» TASK BRIEF
Of the lines below, reproduce exactly those from the line containing "9.876, 05:10: 0.4 -> 0.6" to the end, including both the first and the last.
---------- INFORMATION SUPPLIED
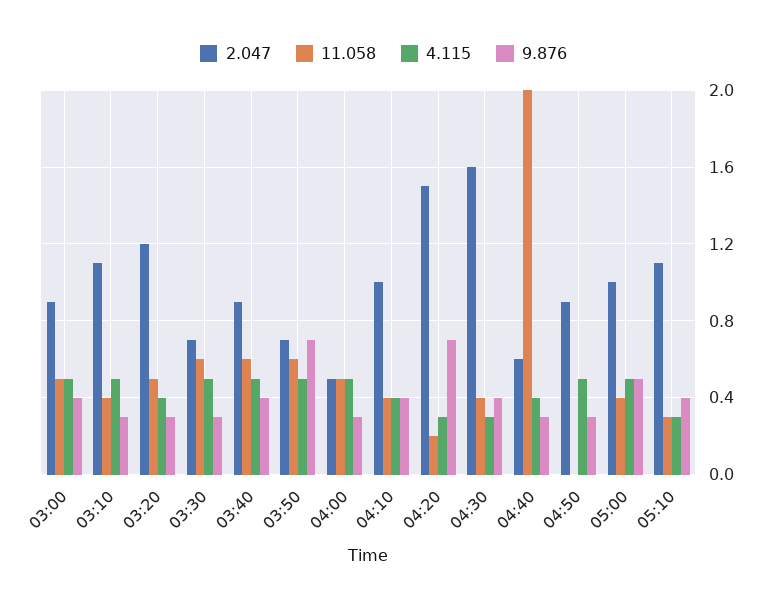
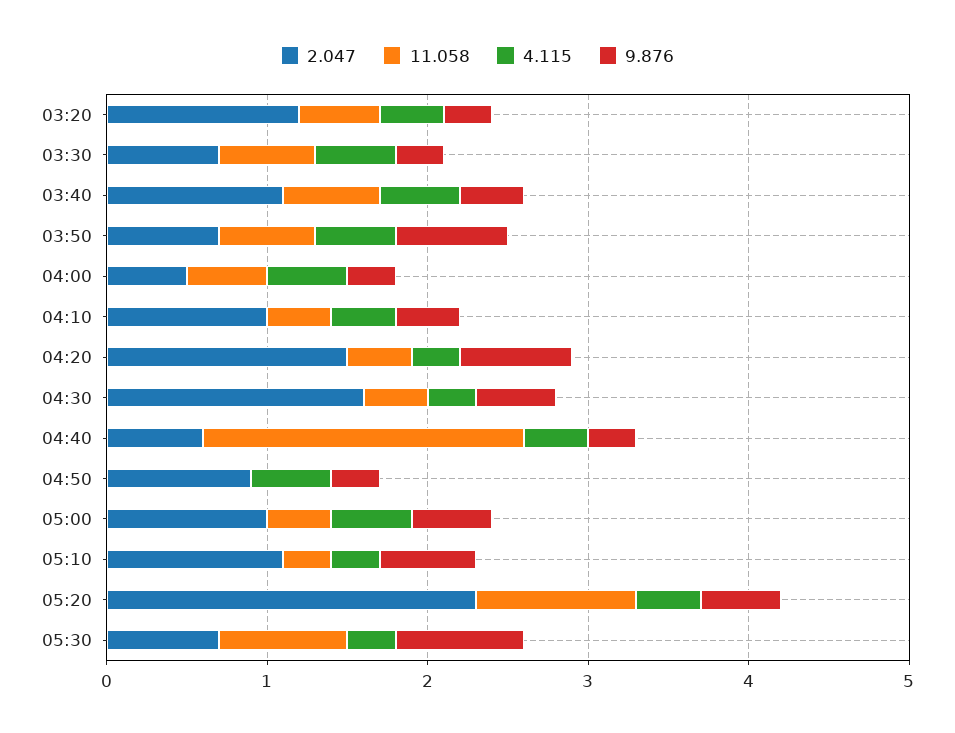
2.047, 03:00: 0.9 -> none
11.058, 03:00: 0.5 -> none
4.115, 03:00: 0.5 -> none
9.876, 03:00: 0.4 -> none
2.047, 03:10: 1.1 -> none
11.058, 03:10: 0.4 -> none
4.115, 03:10: 0.5 -> none
9.876, 03:10: 0.3 -> none
2.047, 03:40: 0.9 -> 1.1
11.058, 04:20: 0.2 -> 0.4
9.876, 04:30: 0.4 -> 0.5
9.876, 05:10: 0.4 -> 0.6
2.047, 05:20: none -> 2.3
11.058, 05:20: none -> 1
4.115, 05:20: none -> 0.4
9.876, 05:20: none -> 0.5
2.047, 05:30: none -> 0.7
11.058, 05:30: none -> 0.8
4.115, 05:30: none -> 0.3
9.876, 05:30: none -> 0.8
--------------------
» YOUR RESPONSE
9.876, 05:10: 0.4 -> 0.6
2.047, 05:20: none -> 2.3
11.058, 05:20: none -> 1
4.115, 05:20: none -> 0.4
9.876, 05:20: none -> 0.5
2.047, 05:30: none -> 0.7
11.058, 05:30: none -> 0.8
4.115, 05:30: none -> 0.3
9.876, 05:30: none -> 0.8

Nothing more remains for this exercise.